Interface Index<TId,TVector,TItem extends Item<TId,TVector>,TDistance>

Type Parameters:
TId - Type of the external identifier of an item
TVector - Type of the vector to perform distance calculation on
TItem - Type of items stored in the index
TDistance - Type of distance between items (expect any numeric type: float, double, int, ..)
All Superinterfaces:
Serializable
All Known Implementing Classes:
BruteForceIndex, HnswIndex

public interface Index<TId,TVector,TItem extends Item<TId,TVector>,TDistance> extends Serializable
K-nearest neighbors search index.
See Also:
  • Field Details

    • DEFAULT_PROGRESS_UPDATE_INTERVAL

      static final int DEFAULT_PROGRESS_UPDATE_INTERVAL
      By default after indexing this many items progress will be reported to registered progress listeners.
      See Also:
  • Method Details

    • add

      boolean add(TItem item)
      Add a new item to the index. If an item with the same identifier already exists in the index then : If deletes are disabled on this index the method will return false and the item will not be updated. If deletes are enabled and the version of the item has is higher version than that of the item currently stored in the index the old item will be removed and the new item added, otherwise this method will return false and the item will not be updated.
      Parameters:
      item - the item to add to the index
      Returns:
      true if the item was added to the index
      Throws:
      IllegalArgumentException - thrown when the item has the wrong dimensionality
    • remove

      boolean remove(TId id, long version)
      Removes an item from the index. If the index does not support deletes or an item with the same identifier exists in the index with a higher version number, then this method will return false and the item will not be removed.
      Parameters:
      id - unique identifier or the item to remove
      version - version of the delete. If your items don't override version use 0
      Returns:
      true if an item was removed from the index.
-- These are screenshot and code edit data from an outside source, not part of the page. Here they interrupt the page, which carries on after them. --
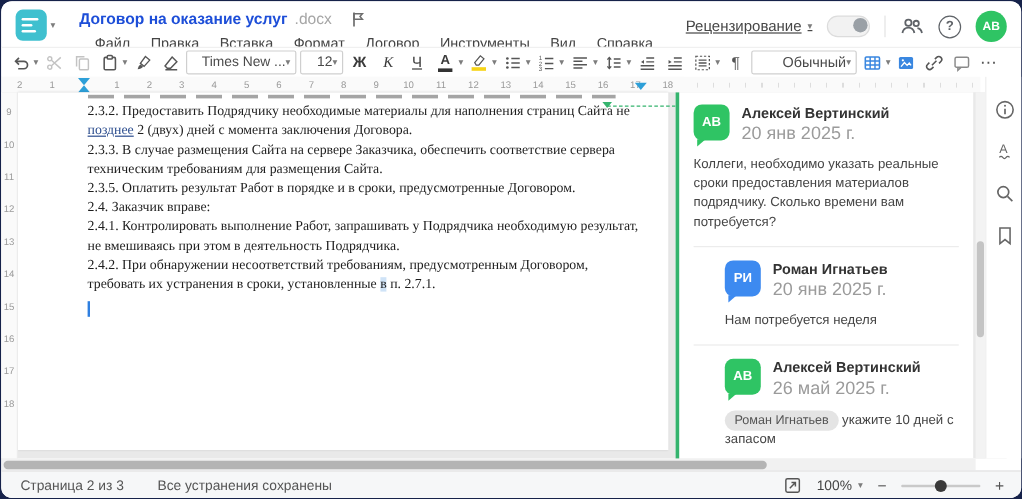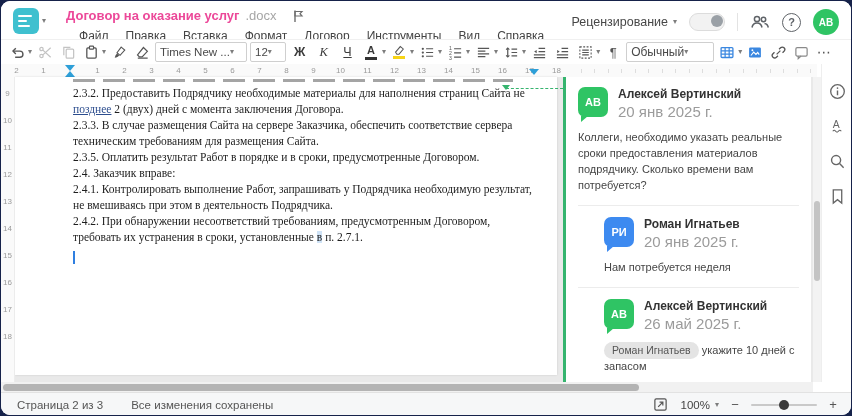--- a/index.html
+++ b/index.html
@@ -15,7 +15,7 @@
   .caret{font-size:8px;color:#7d7d7d;line-height:1;}
   .title-block{margin-left:14px;margin-top:4px;}
   .title-row{display:flex;align-items:center;gap:6px;}
-  .doc-title{font-size:13px;font-weight:bold;color:#ec4899;}
+  .doc-title{font-size:13px;font-weight:bold;color:#1d4ed8;}
   .doc-ext{font-size:13px;color:#a6a6a6;}
   .menu-row{display:flex;gap:17px;margin-top:3px;margin-left:13px;}
   .menu-item{font-size:12px;color:#444;cursor:default;}

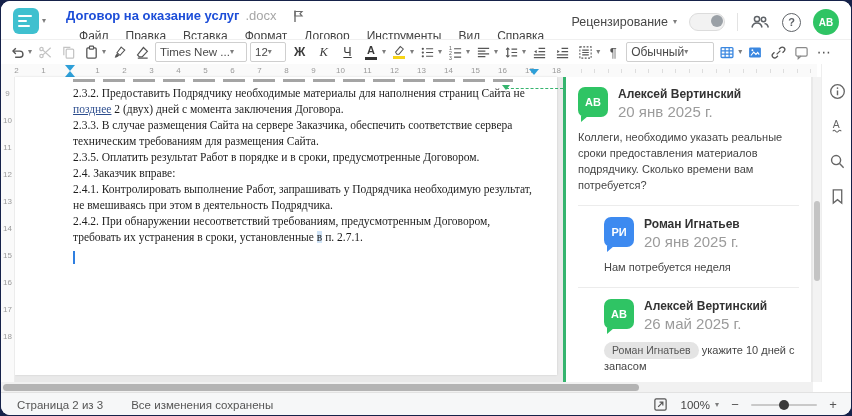--- a/index.html
+++ b/index.html
@@ -20,7 +20,7 @@
   .menu-row{display:flex;gap:17px;margin-top:3px;margin-left:13px;}
   .menu-item{font-size:12px;color:#444;cursor:default;}
   .header-right{margin-left:auto;display:flex;align-items:center;gap:12px;padding:8px 12px 0 0;}
-  .review-btn{display:flex;align-items:center;gap:5px;font-size:12.5px;color:#474747;}
+  .review-btn{display:flex;align-items:center;gap:5px;font-size:12.5px;color:#474747;text-decoration:underline;}
   .toggle{width:34px;height:16px;border-radius:9px;background:#f2f2f2;border:1px solid #dcdcdc;position:relative;}
   .toggle .knob{position:absolute;right:1px;top:1px;width:12px;height:12px;border-radius:50%;background:#9aa0a6;}
   .hdr-divider{width:1px;height:18px;background:#e3e3e3;}

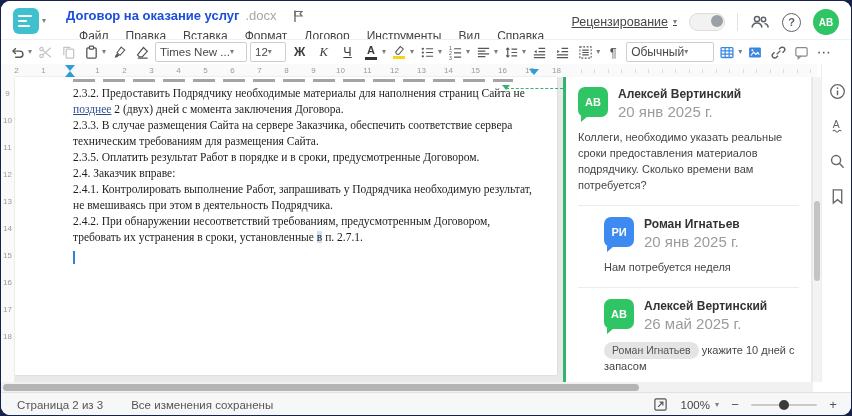--- a/index.html
+++ b/index.html
@@ -32,7 +32,7 @@
   .tb{min-width:20px;height:21px;display:flex;align-items:center;justify-content:center;border-radius:2px;}
   .tb svg{display:block}
   .tb-group{display:flex;align-items:center;gap:1px;}
-  .sel{height:20px;border:1px solid #cfcfcf;border-radius:2px;display:flex;align-items:center;font-size:11.5px;color:#4a4a4a;padding:0 4px;box-sizing:border-box;justify-content:flex-start;background:#fff;}
+  .sel{height:20px;border:1px solid #cfcfcf;border-radius:2px;display:flex;align-items:center;font-size:11.5px;color:#4a4a4a;padding:0 4px;box-sizing:border-box;justify-content:flex-end;background:#fff;}
   .sel-font{width:92px}.sel-size{width:36px}.sel-style{width:88px;font-size:12px}
   .txtbtn{font-size:12.5px;color:#3b3b3b;width:21px;text-align:center;}
   .txtbtn.b{font-weight:bold}.txtbtn.i{font-style:italic;font-family:"Liberation Serif",serif}.txtbtn.u{text-decoration:underline}

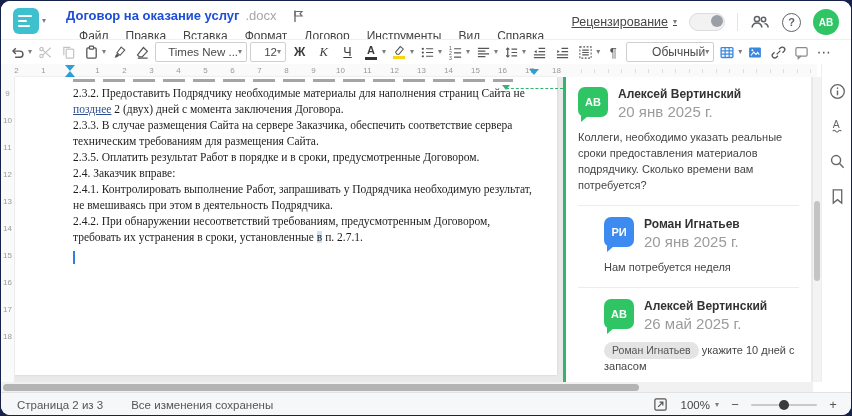--- a/index.html
+++ b/index.html
@@ -476,7 +476,7 @@
 
   <div class="status-bar">
     <span class="sb-page">Страница 2 из 3</span>
-    <span class="sb-save">Все изменения сохранены</span>
+    <span class="sb-save">Все устранения сохранены</span>
     <div class="sb-right">
       <span class="tb">
         <svg width="15" height="15" viewBox="0 0 16 16">

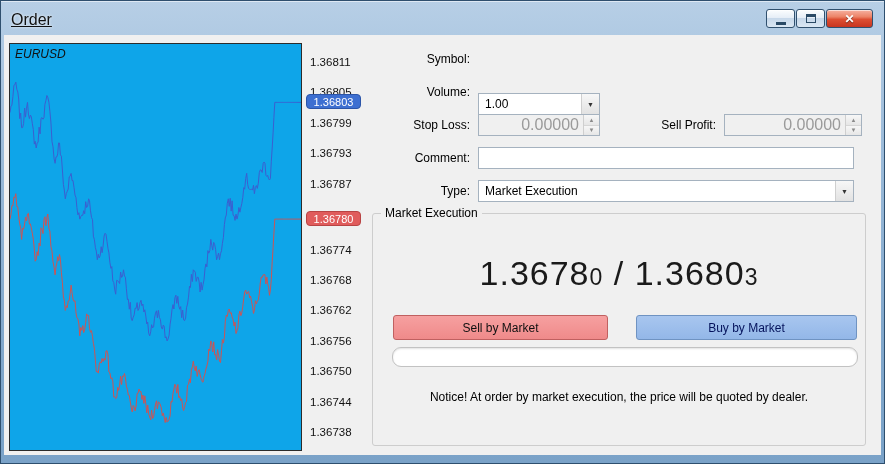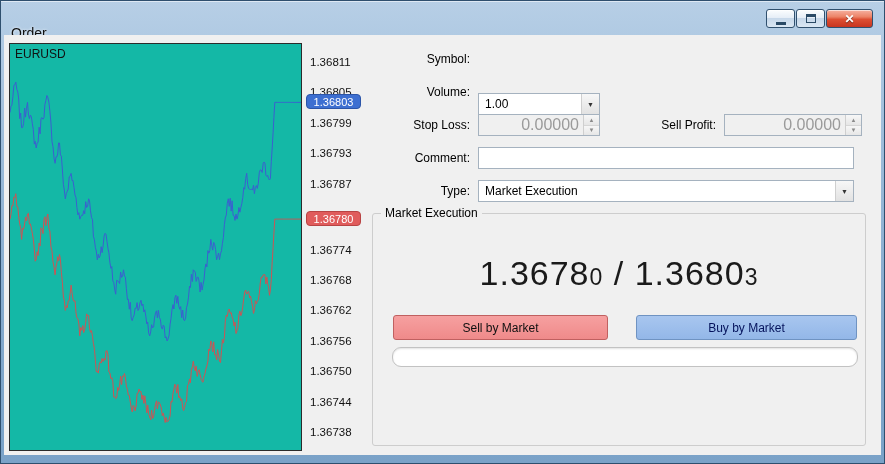--- a/index.html
+++ b/index.html
@@ -12,7 +12,7 @@
     font-size:12px; color:#000;
   }
   .titlebar{position:absolute; left:0; top:0; right:0; height:34px;}
-  .title-text{position:absolute; left:10px; top:24px; font-size:14px; color:#111; text-shadow:0 0 3px rgba(255,255,255,.9);text-decoration:underline;}
+  .title-text{position:absolute; left:10px; top:10px; font-size:16px; color:#111; text-shadow:0 0 3px rgba(255,255,255,.9);text-decoration:underline;}
   .cap-btns{position:absolute; top:8px; right:11px; display:flex; gap:1px;}
   .cap-btn{height:19px; border:1px solid #30506e; border-radius:3px; display:flex; align-items:center; justify-content:center; box-shadow:inset 0 1px 0 rgba(255,255,255,.6); cursor:default;}
   .btn-min,.btn-max{width:29px; background:linear-gradient(180deg,#fbfdfe 0%,#e6eef7 45%,#c7d8ea 50%,#dae7f3 100%);}

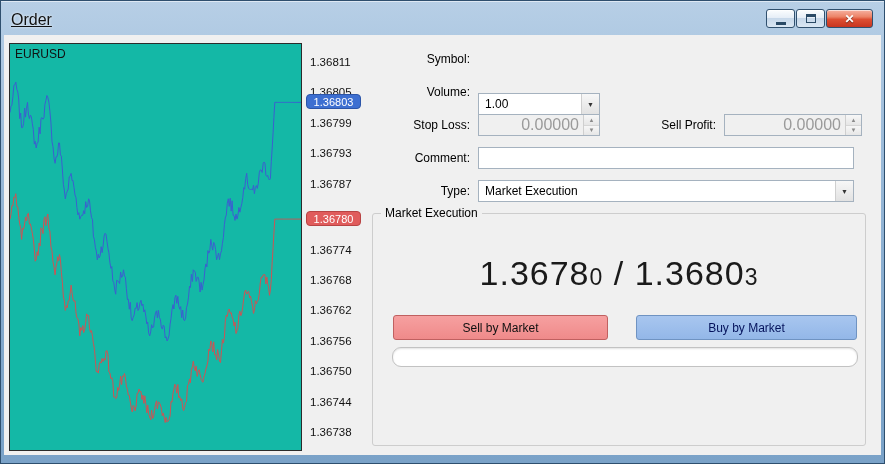--- a/index.html
+++ b/index.html
@@ -24,7 +24,7 @@
 
   
   .chart-wrap{position:absolute; left:5px; top:8px; width:354px; height:412px;}
-  .chart-box{position:absolute; left:0; top:0; width:293px; height:408px; background:#14b8a6; border:1px solid #2b2b2b;}
+  .chart-box{position:absolute; left:0; top:0; width:293px; height:408px; background:#0ea5e9; border:1px solid #2b2b2b;font-style:italic;}
   .chart-symbol{position:absolute; left:5px; top:3px; font-size:12px; color:#111;}
   .axis{position:absolute; left:297px; top:1px; width:57px; height:406px;}
   .axis-label{position:absolute; left:4px; font-size:11.5px; color:#111; white-space:nowrap;}

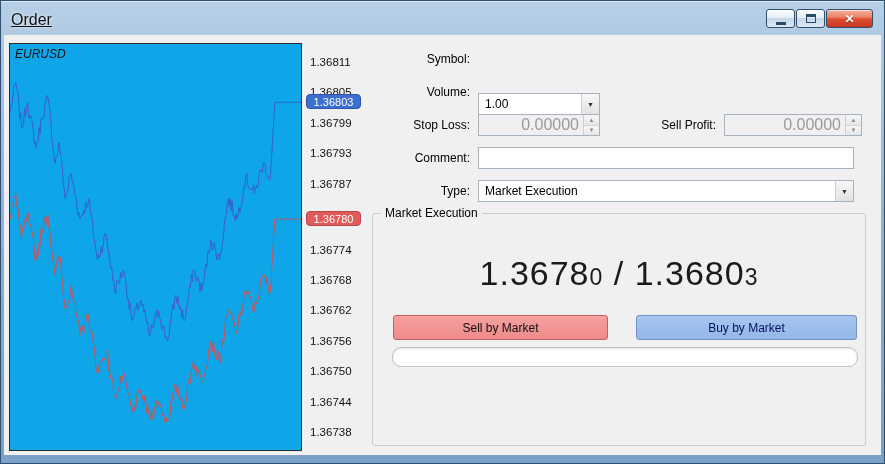--- a/index.html
+++ b/index.html
@@ -165,6 +165,7 @@
       <div class="exec-btn buy-btn">Buy by Market</div>
       <div class="exec-btn sell-btn">Sell by Market</div>
       <div class="exec-bar"></div>
+      <div class="notice">Notice! At order by market execution, the price will be quoted by dealer.</div>
     </div>
 
   </div>

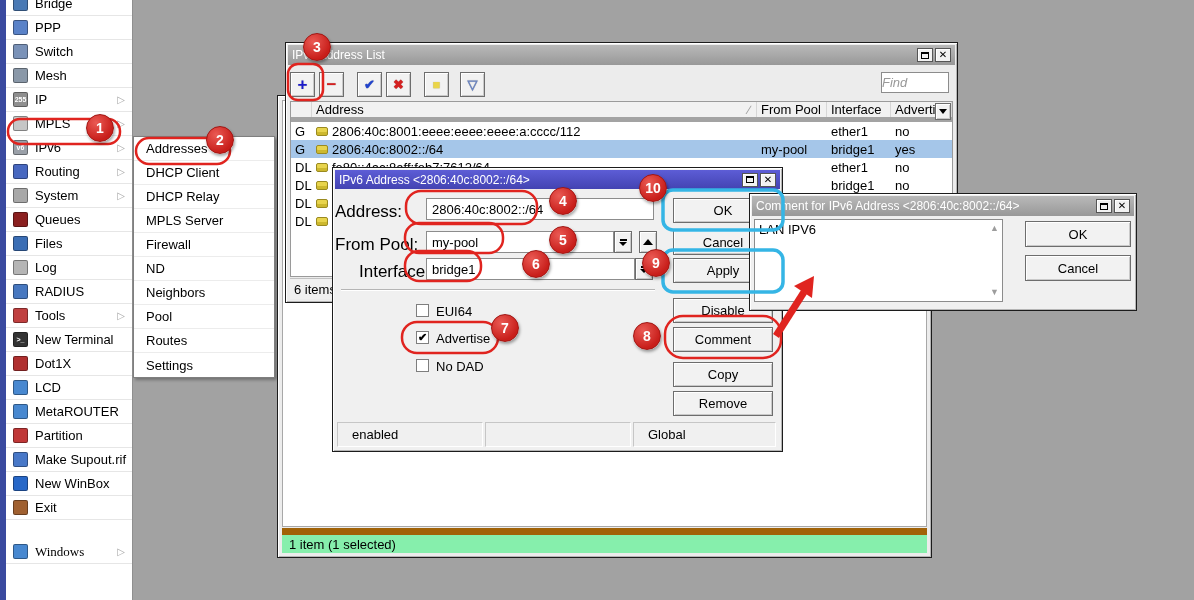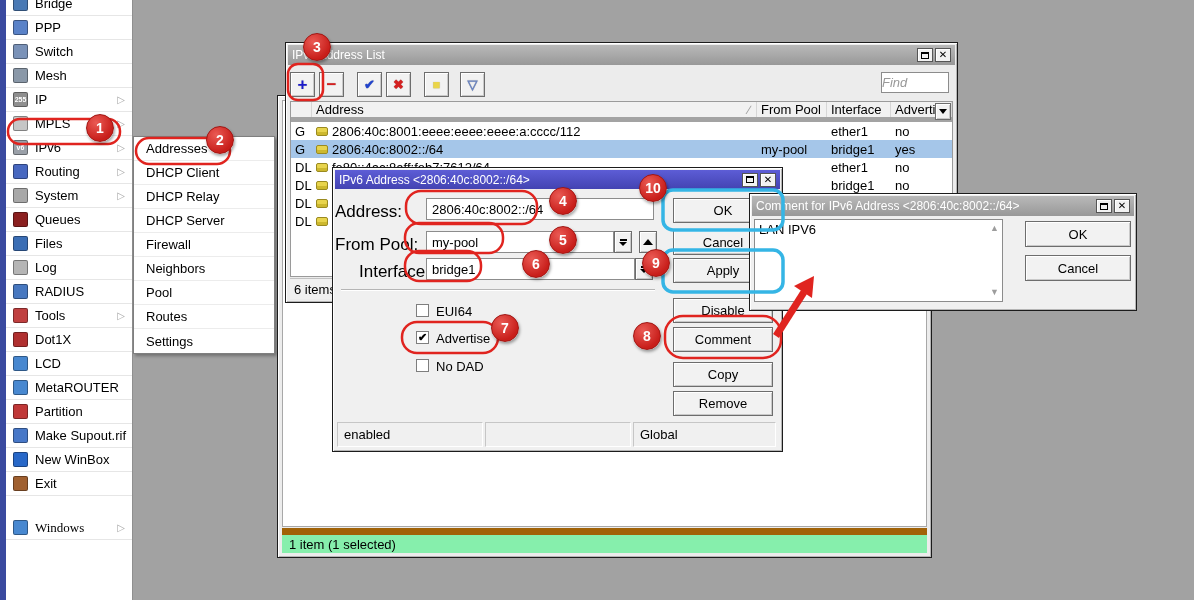--- a/index.html
+++ b/index.html
@@ -266,7 +266,7 @@
     </div>
 
     <div class="smitem">
-      <span>DHCP Server</span>
+      <span>MPLS Server</span>
     </div>
 
     <div class="smitem">

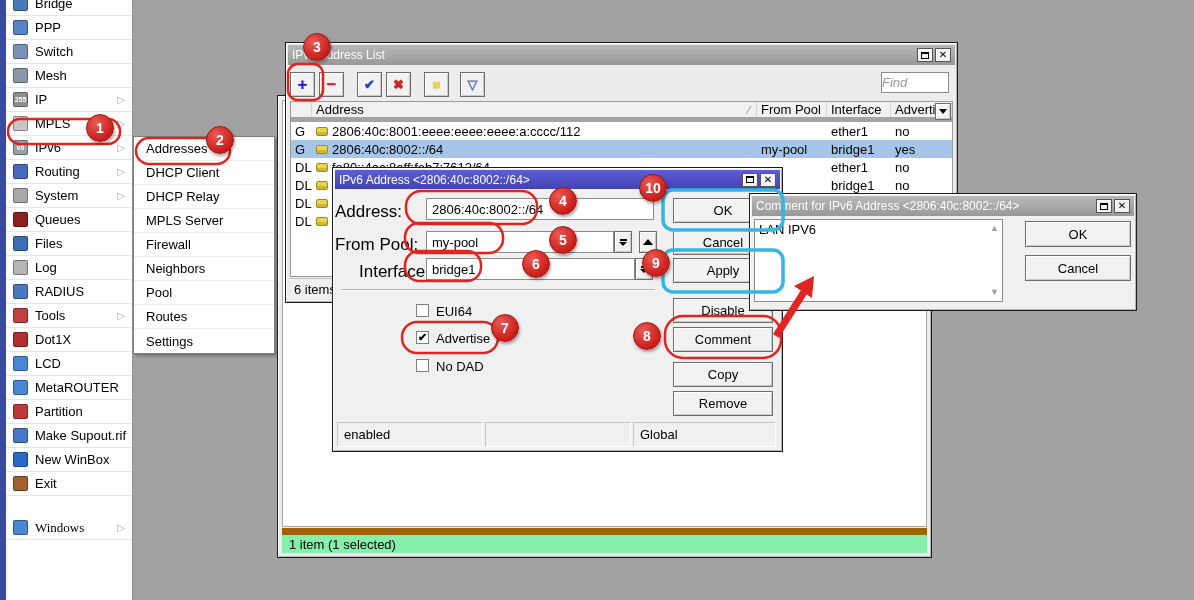--- a/index.html
+++ b/index.html
@@ -273,6 +273,9 @@
       <span>Firewall</span>
     </div>
 
+    <div class="smitem">
+      <span>ND</span>
+    </div>
 
     <div class="smitem">
       <span>Neighbors</span>

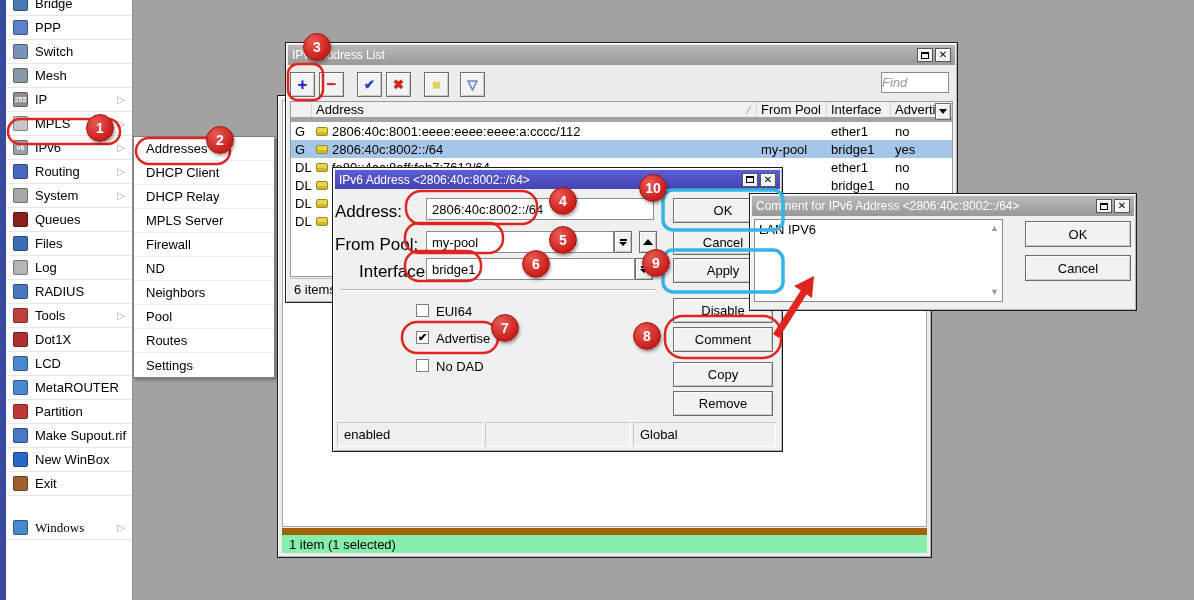--- a/index.html
+++ b/index.html
@@ -199,6 +199,11 @@
         <span class="marrow">▷</span>
       </div>
 
+      <div class="mitem">
+        <span class="mi" style="background: rgb(51, 51, 51);">&gt;_</span>
+        <span>New Terminal</span>
+        <span class="marrow"></span>
+      </div>
 
       <div class="mitem">
         <span class="mi" style="background: rgb(176, 48, 48);"></span>

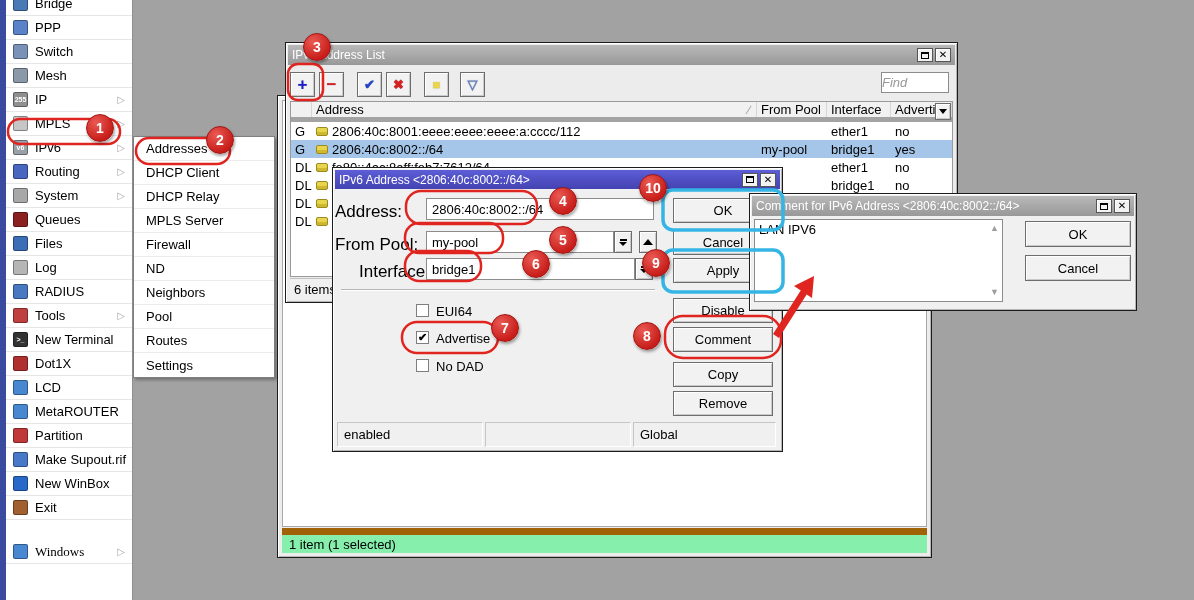--- a/index.html
+++ b/index.html
@@ -89,7 +89,7 @@
   .dlgbtn { position:absolute; left:340px; width:100px; height:25px; }
   .dstatus { position:absolute; left:4px; bottom:4px; right:4px; height:25px; display:flex; }
   .dstatus .seg { border:1px solid #c6c6c6; border-bottom-color:#fff; border-right-color:#fff; background:#f0f0f0;
-                  display:flex; align-items:center; padding-left:6px; margin-right:2px; }
+                  display:flex; align-items:center; padding-left:14px; margin-right:2px; }
   .dstatus .s1 { width:146px; } .dstatus .s2 { width:146px; } .dstatus .s3 { flex:1; }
In case the index does not support removals this will always be false
    • contains

      default boolean contains(TId id)
      Check if an item is contained in this index
      Parameters:
      id - unique identifier of the item
      Returns:
      true if an item is contained in this index, false otherwise
    • addAll

      default void addAll(Collection<TItem> items) throws InterruptedException
      Add multiple items to the index
      Parameters:
      items - the items to add to the index
      Throws:
      InterruptedException - thrown when the thread doing the indexing is interrupted
    • addAll

      default void addAll(Collection<TItem> items, ProgressListener listener) throws InterruptedException
      Add multiple items to the index. Reports progress to the passed in implementation of ProgressListener every DEFAULT_PROGRESS_UPDATE_INTERVAL elements indexed.
      Parameters:
      items - the items to add to the index
      listener - listener to report progress to
      Throws:
      InterruptedException - thrown when the thread doing the indexing is interrupted
    • addAll

      default void addAll(Collection<TItem> items, int numThreads, ProgressListener listener, int progressUpdateInterval) throws InterruptedException
      Add multiple items to the index. Reports progress to the passed in implementation of ProgressListener every progressUpdateInterval elements indexed.
      Parameters:
      items - the items to add to the index
      numThreads - number of threads to use for parallel indexing
      listener - listener to report progress to
      progressUpdateInterval - after indexing this many items progress will be reported. The last element will always be reported regardless of this setting.
      Throws:
      InterruptedException - thrown when the thread doing the indexing is interrupted
    • size

      int size()
      Returns the size of the index.
      Returns:
      size of the index
    • get

      Optional<TItem> get(TId id)
      Returns an item by its identifier.
      Parameters:
      id - unique identifier or the item to return
      Returns:
      an item
    • items

      Collection<TItem> items()
      Returns all items in the index.
      Returns:
      all items in the index
    • findNearest

      List<SearchResult<TItem,TDistance>> findNearest(TVector vector, int k)
      Find the items closest to the passed in vector.
      Parameters:
      vector - the vector
      k - number of items to return
      Returns:
      the items closest to the passed in vector
    • findNeighbors

      default List<SearchResult<TItem,TDistance>> findNeighbors(TId id, int k)
      Find the items closest to the item identified by the passed in id. If the id does not match an item an empty list is returned. the element itself is not included in the response.
      Parameters:
      id - id of the item to find the neighbors of
      k - number of items to return
      Returns:
      the items closest to the item
    • save

      void save(OutputStream out) throws IOException
      Saves the index to an OutputStream. Saving is not thread safe and you should not modify the index while saving.
      Parameters:
      out - the output stream to write the index to
      Throws:
      IOException - in case of I/O exception
    • save

      default void save(File file) throws IOException
      Saves the index to a file. Saving is not thread safe and you should not modify the index while saving.
      Parameters:
      file - file to write the index to
      Throws:
      IOException - in case of I/O exception
    • save

      default void save(Path path) throws IOException
      Saves the index to a path. Saving is not thread safe and you should not modify the index while saving.
      Parameters:
      path - file to write the index to
      Throws:
      IOException - in case of I/O exception